We find no authority for the proposition that a defendant waives the “120-day rule” by exercising his statutory right to substitute a judge when the first opportunity to exercise that statutory right comes on the last day of the 120 because the State or the Administrators of the Judicial System have not seen fit to afford a defendant an earlier opportunity to exercise that statutory right. Chapter 38, sec. 103 — 5 (c) makes provision for continuance on application of the State under certain circumstances, none of which appear to here be present. We are not impressed by the fact that before granting the motion to substitute a judge on the 120th day, which was the day the particular judge was assigned to hear the case, the court informed defendant that making the motion to substitute a judge might cause some delay and that defendant so understood. Chapter 38, sec. 114 — 5 provides for such motion to be filed within 10 days after the case has been placed on the trial call of a judge and further provides “* * * Upon the filing of such a motion the court shall proceed no further in the cause but shall transfer it to another court or judge not named in the motion”.

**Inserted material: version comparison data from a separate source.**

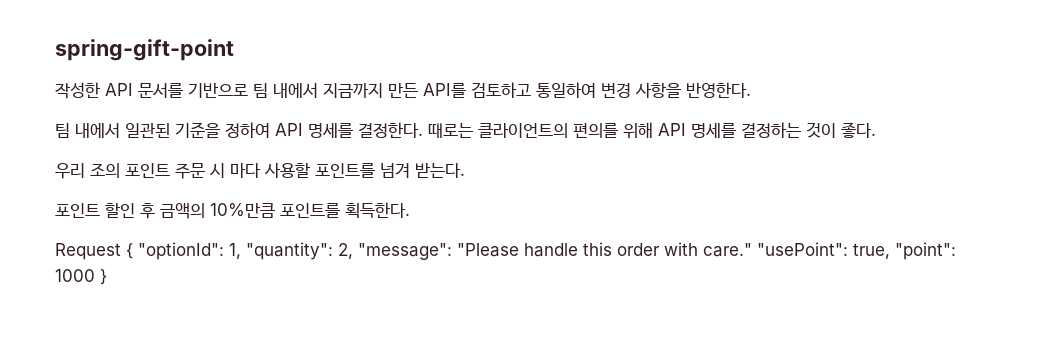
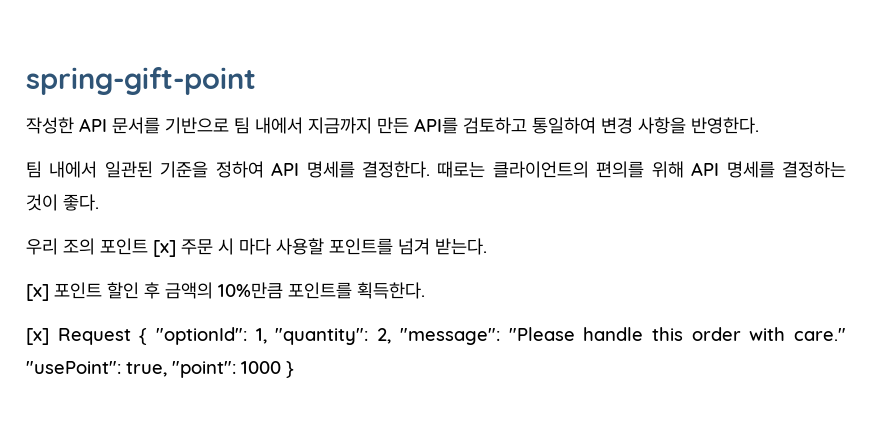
- 우리 조의 포인트 주문 시 마다 사용할 포인트를 넘겨 받는다.
+ 우리 조의 포인트 [x] 주문 시 마다 사용할 포인트를 넘겨 받는다.
- 포인트 할인 후 금액의 10%만큼 포인트를 획득한다.
+ [x] 포인트 할인 후 금액의 10%만큼 포인트를 획득한다.
- Request { "optionId": 1, "quantity": 2, "message": "Please handle this order with care."
+ [x] Request { "optionId": 1, "quantity": 2, "message": "Please handle this order with care."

In the case before us the trial judge implicitly made a finding that the delay occasioned by the substitution of a judge was not unavoidable. We are disinclined to disturb that finding. The defendant had a statutory right to trial within 120 days of incarceration and a statutory right to substitute the trial judge assigned to try the cause. Neither right may be precluded by the other nor may a defendant be forced to choose between *716the two when an exercise of both rights will not cause an unavoidable delay. We do not here decide the question in a factual situation where the exercise of both statutory rights will cause an unavoidable delay.

A defendant need not stand chargeable for every delay occasioned by the fact that he must be tried within 120 days. In this case the record is clear that defendant’s motion need not have caused delay; that in fact defendant’s motion did not cause the delay but rather merely occasioned circumstances in which either a lack of diligence on the part of the State or the faulty operation of judicial administration occasioned delay. In Newlin v. People (1906), 221 Ill. 166, 77 N.E. 529, the illness of a trial judge making it inconvenient or impossible to hold court was held not to justify delay in the trial. Likewise delay was not justified where the State’s Attorney’s illness made it inconvenient or impossible to try a defendant. (People v. Hatchett, supra.) The faulty operation of judicial administrative machinery is not chargeable to defendant; both the People and the Courts have the obligation to afford a defendant his statutory rights, as well as give him a speedy trial.

Order affirmed.

G. MORAN, P. J., and CREBS, J., concur.